One word sums up the reaction across Oregon to the news that funding for the timber counties was dropped from a federal spending bill: frustration.
“I’m very disappointed,” House Republican Leader Mike McLane, R-Powell Butte, said. “It seems quite disingenuous that the federal government, which is an absentee landlord, would add insult to injury by denying us the income our counties depend on.”
Since its passage in 2000, the Secure Rural Schools Act has compensated Oregon’s timber dependent counties for environmental regulations that severely restrict logging on federal forestlands. However, support appears to have dwindled. The payments given to rural counties have dwindled, and Congress has repeatedly struggled to renew the program.

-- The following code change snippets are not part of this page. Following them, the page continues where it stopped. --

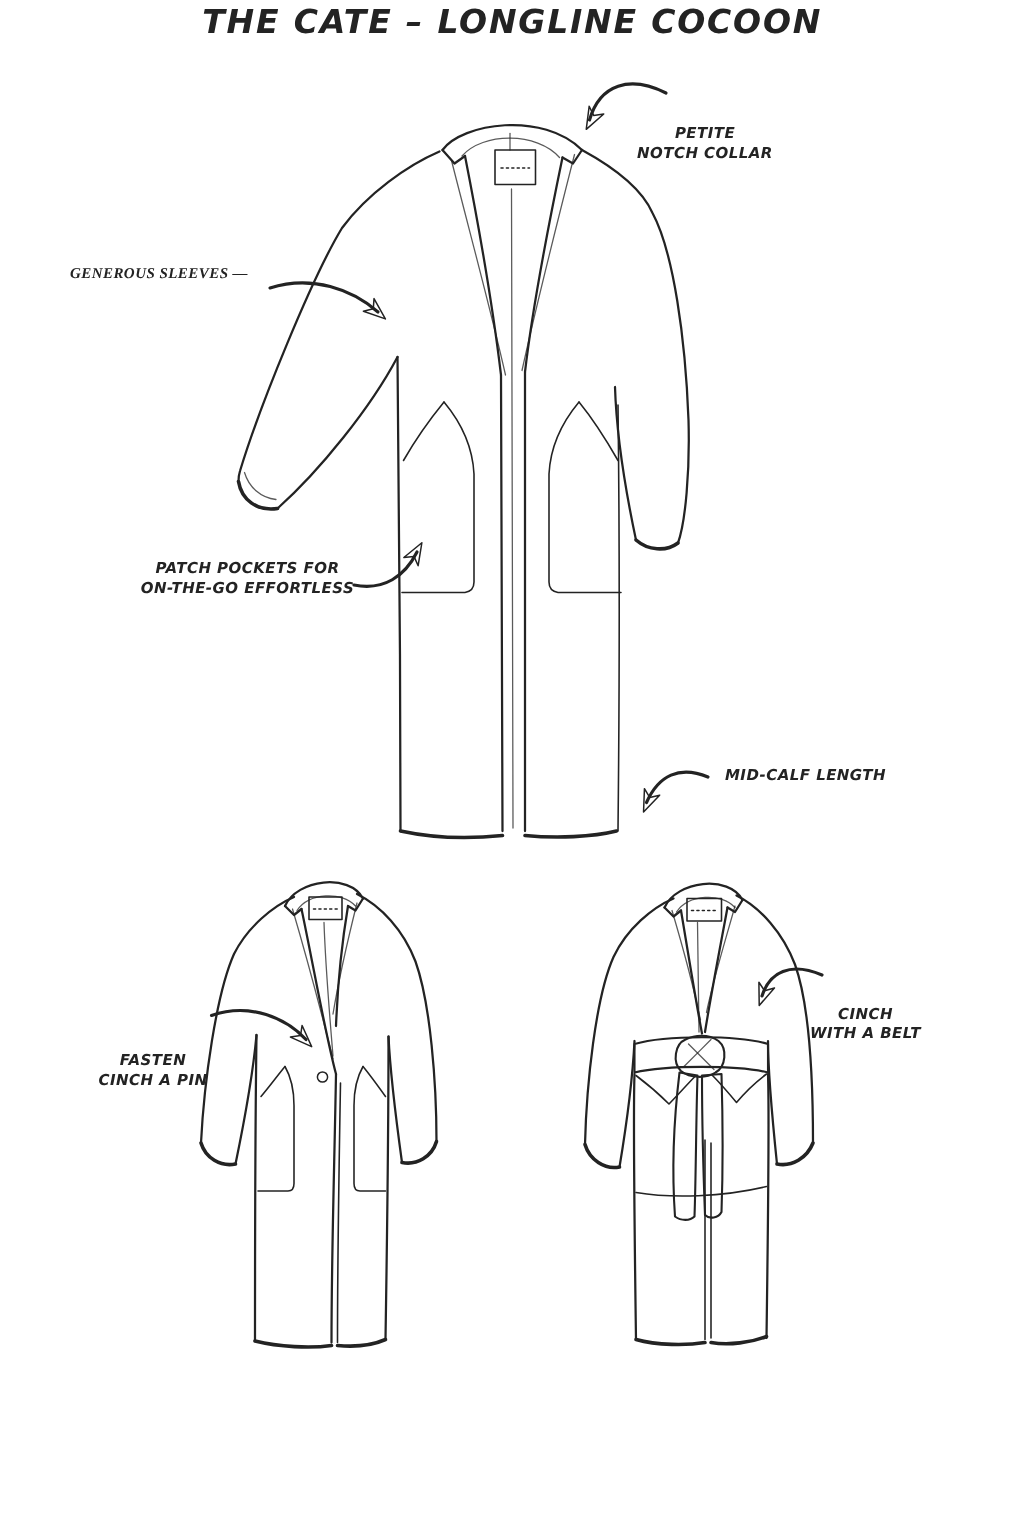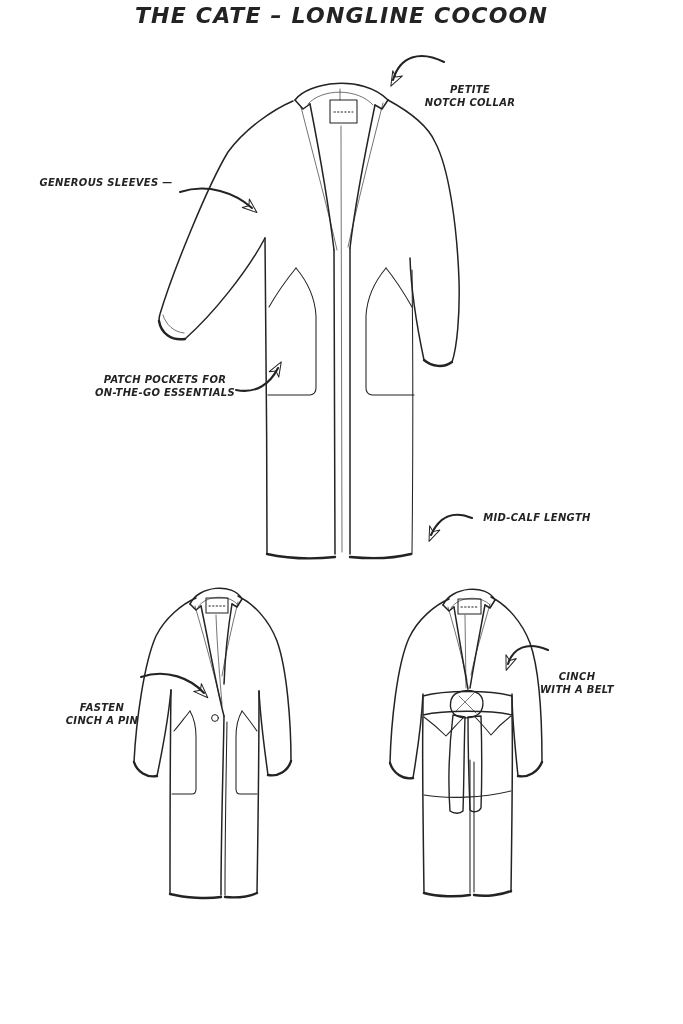--- a/index.html
+++ b/index.html
@@ -156,27 +156,27 @@
         <path class="head" transform="translate(507,668) rotate(110)" d="M 2.5,0 L -12,-5.5 L -8,0 L -12,5.5 Z"></path>
       </g>
     </g>
   </svg>
 
   <div class="ann" style="left:424px;top:51px;width:92px;margin-top:32px;">
     <span>PETITE</span>
     <span>NOTCH COLLAR</span>
   </div>
 
-  <div class="ann" style="left:28px;top:176px;width:156px;">
+  <div class="ann" style="left:28px;top:176px;width:156px;font-family:Liberation Serif, serif;">
     <span>GENEROUS SLEEVES —</span>
   </div>
 
   <div class="ann" style="left:90px;top:373px;width:150px;">
     <span>PATCH POCKETS FOR</span>
-    <span>ON-THE-GO ESSENTIALS</span>
+    <span>ON-THE-GO EFFORTLESS</span>
   </div>
 
   <div class="ann alignleft" style="left:477px;top:511px;width:120px;">
     <span>MID-CALF LENGTH</span>
   </div>
 
   <div class="ann" style="left:58px;top:657px;width:88px;margin-top:44px;">
     <span>FASTEN</span>
     <span>CINCH A PIN</span>
   </div>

“For many counties it’s devastating, understandably, because it makes up a significant part of their general fund budget,” said Doug Robertson, a former Douglas County Commissioner and spokesman for the Association of O&C Counties. “It’s a critical issue for us.”
In Josephine County, the situation is far more dire. “We may have to shut our jail down in July,” Sen. Herman Baertschiger, R-Grants Pass, said. “We are a natural resource community, and our ability to have an economy based on that has been curtailed based on bad policy.” About 78 percent of Josephine County is forestland, and about 70 percent of those forests are federally owned, Baertschiger said. Stumpage fees, which are the price timber companies paid for trees, used to cover the costs for many of Josephine County’s public services.